DATA SHOWN:
BEGIN
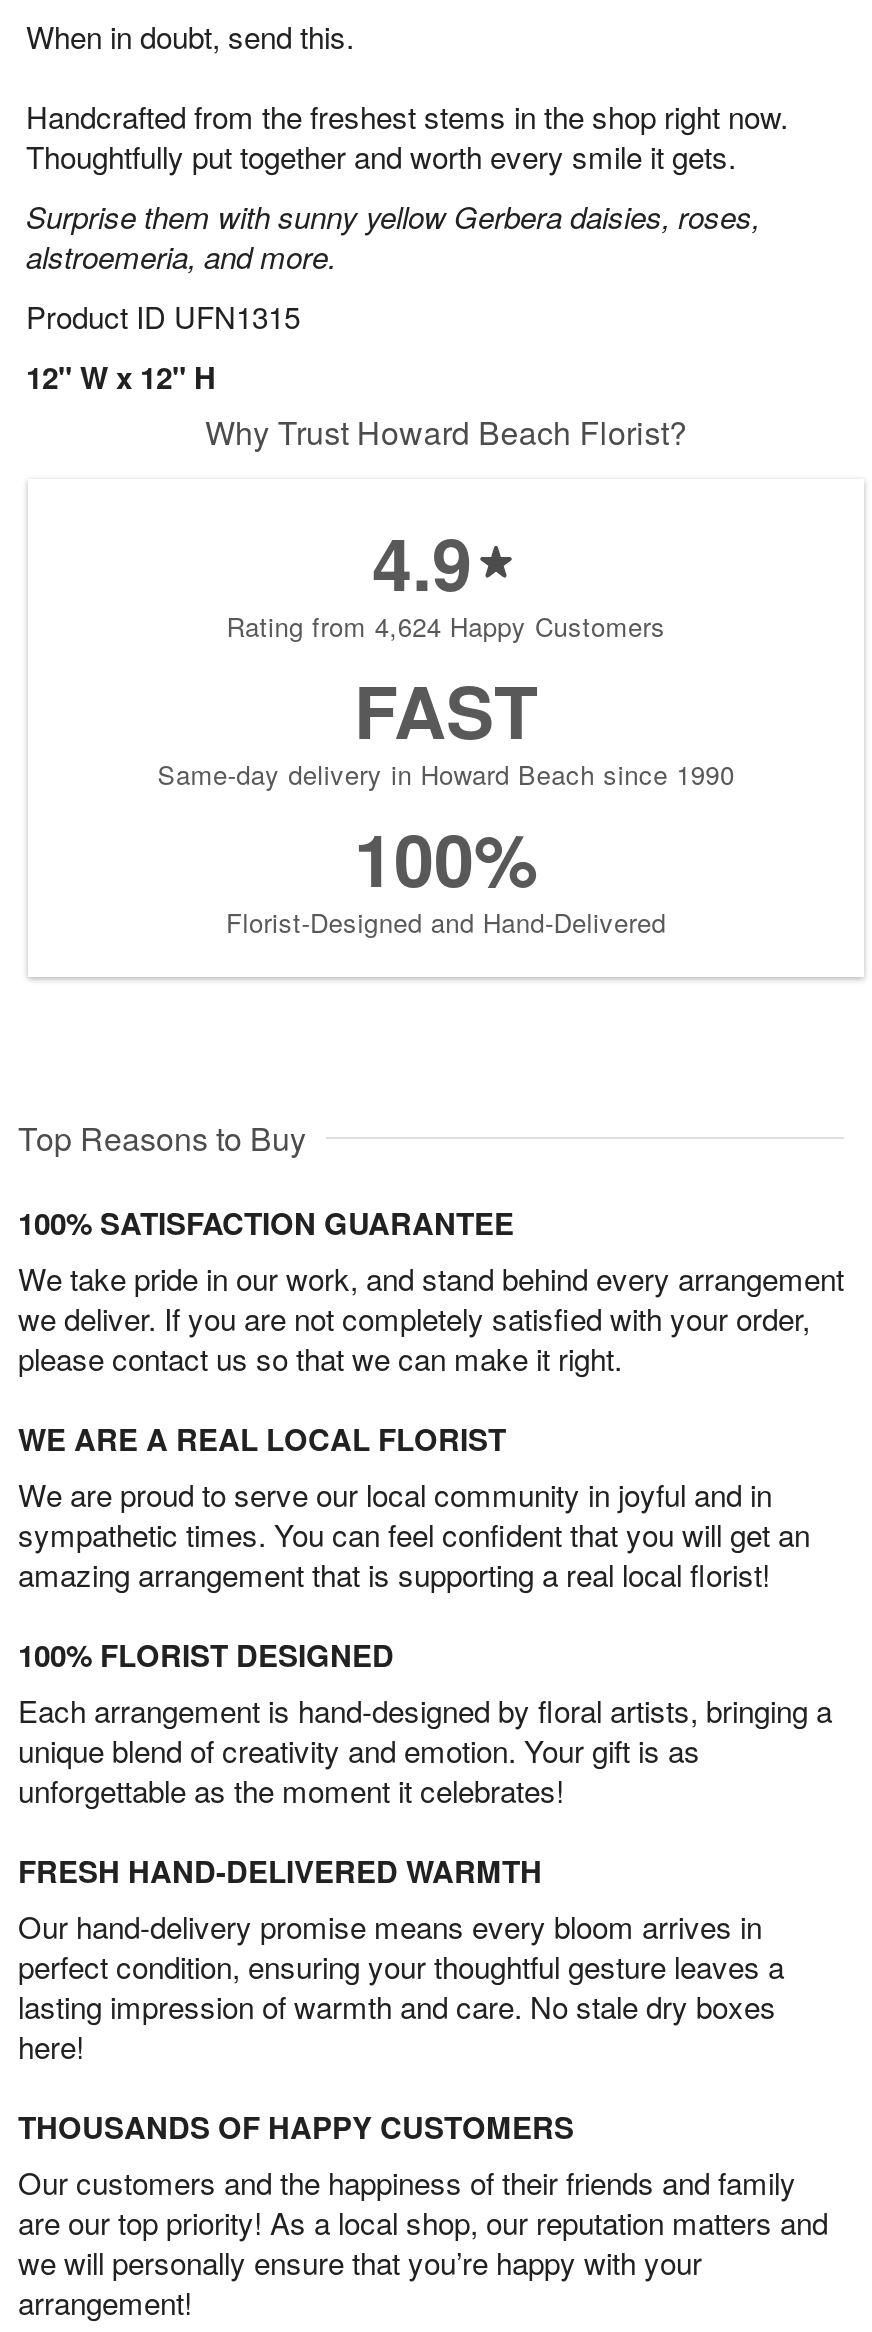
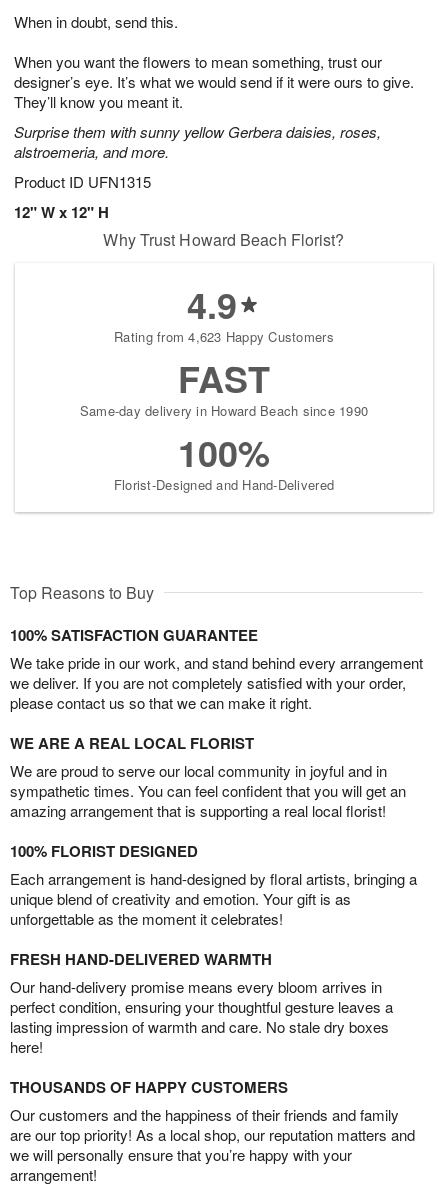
- Handcrafted from the freshest stems in the shop right now.
- Thoughtfully put together and worth every smile it gets.
+ When you want the flowers to mean something, trust our
+ designer’s eye. It’s what we would send if it were ours to give.
+ They’ll know you meant it.

- Rating from 4,624 Happy Customers
+ Rating from 4,623 Happy Customers
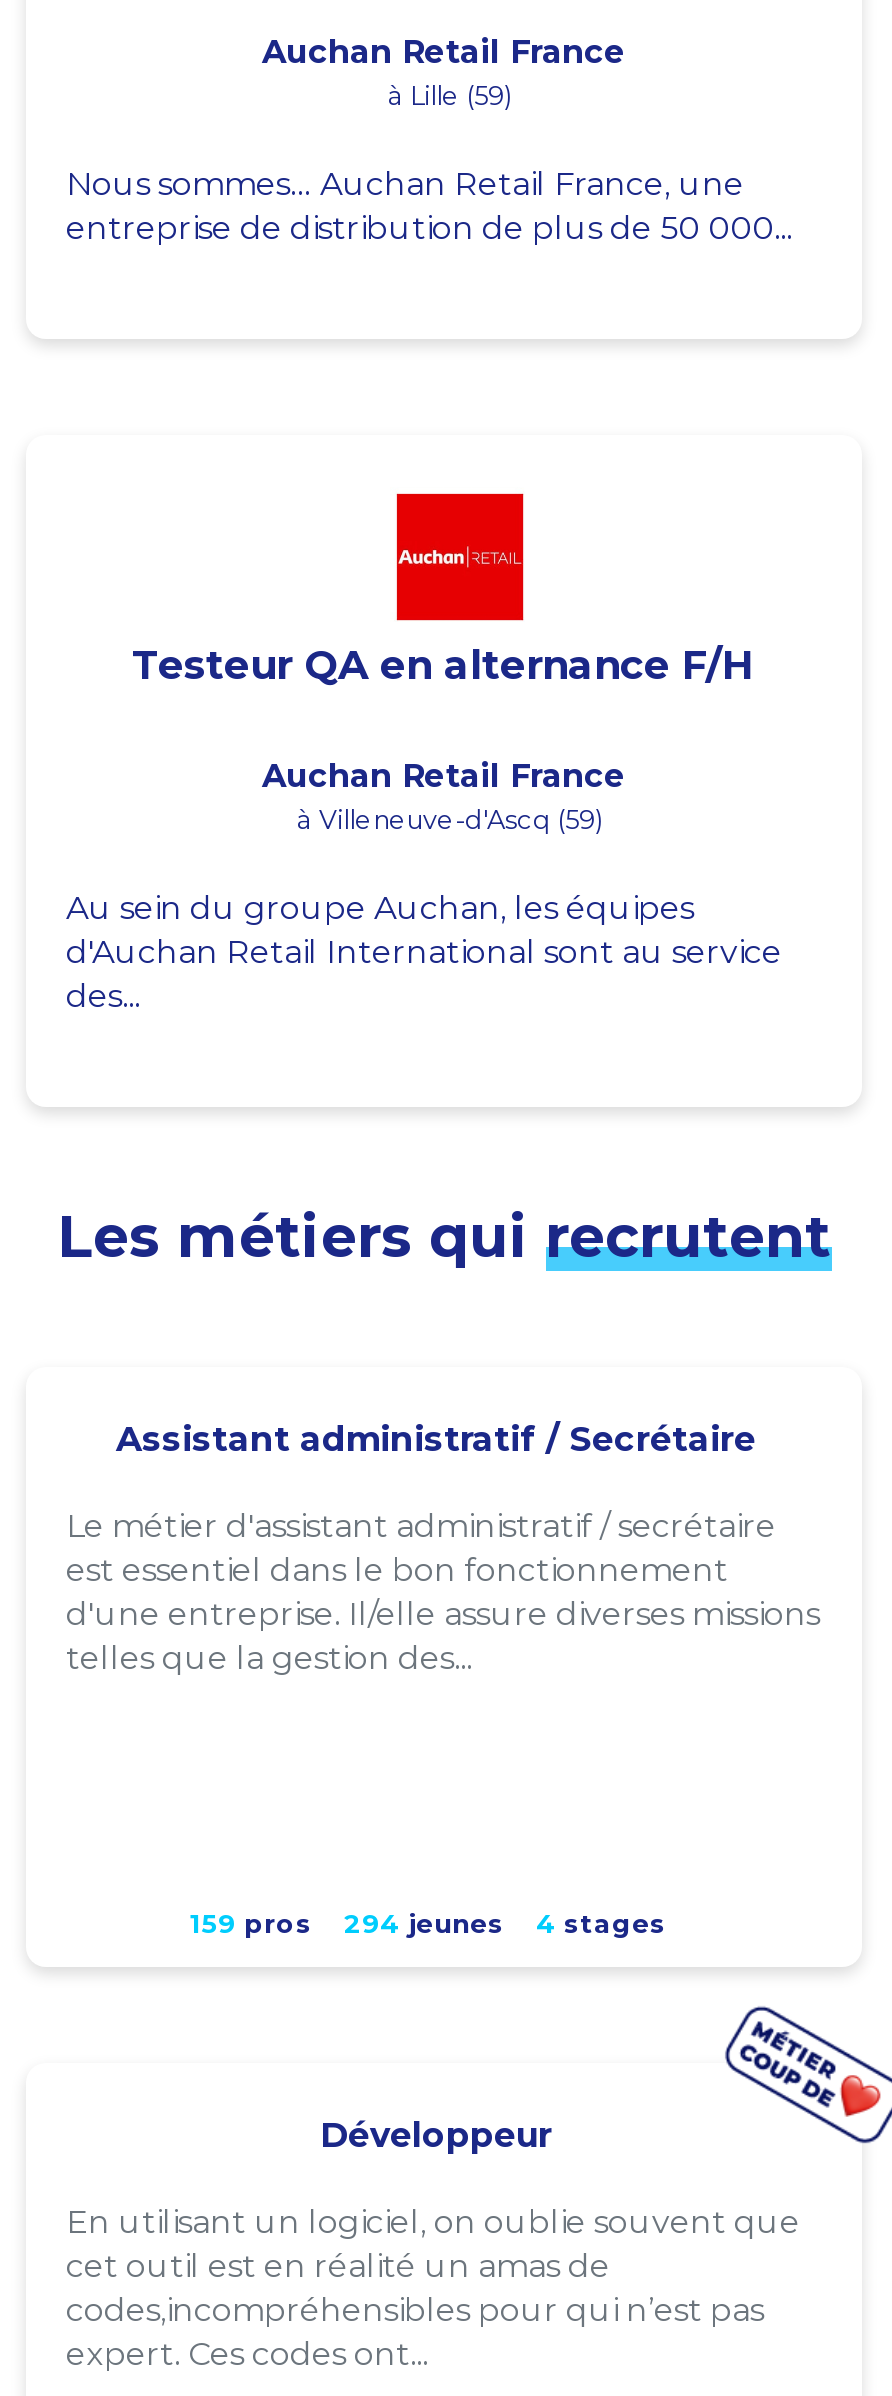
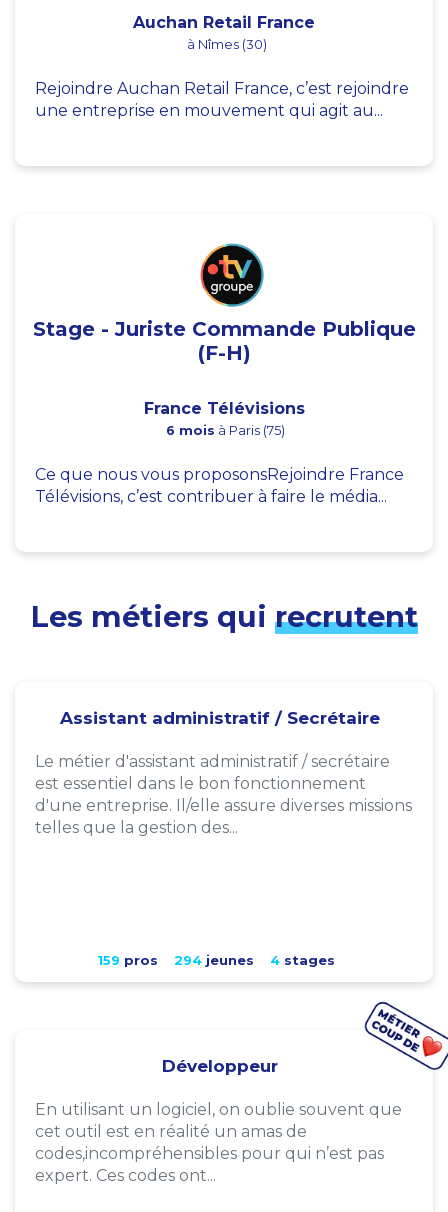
- à Lille (59)
+ à Nîmes (30)

- Nous sommes… Auchan Retail France, une
- entreprise de distribution de plus de 50 000...
+ Rejoindre Auchan Retail France, c’est rejoindre
+ une entreprise en mouvement qui agit au...

- [image]
- Testeur QA en alternance F/H
+ [image]
+ Stage - Juriste Commande Publique
+ (F-H)

- Auchan Retail France
- à Villeneuve-d'Ascq (59)
+ France Télévisions
+ 6 mois à Paris (75)

- Au sein du groupe Auchan, les équipes
- d'Auchan Retail International sont au service
- des...
+ Ce que nous vous proposonsRejoindre France
+ Télévisions, c’est contribuer à faire le média...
END
PROBLEM REQUIREMENTS: Scan the records for the word "Auchan" and copy every line where it is found.

FINISHED EXERCISE:
- Nous sommes… Auchan Retail France, une
+ Rejoindre Auchan Retail France, c’est rejoindre
- Auchan Retail France
- Au sein du groupe Auchan, les équipes
- d'Auchan Retail International sont au service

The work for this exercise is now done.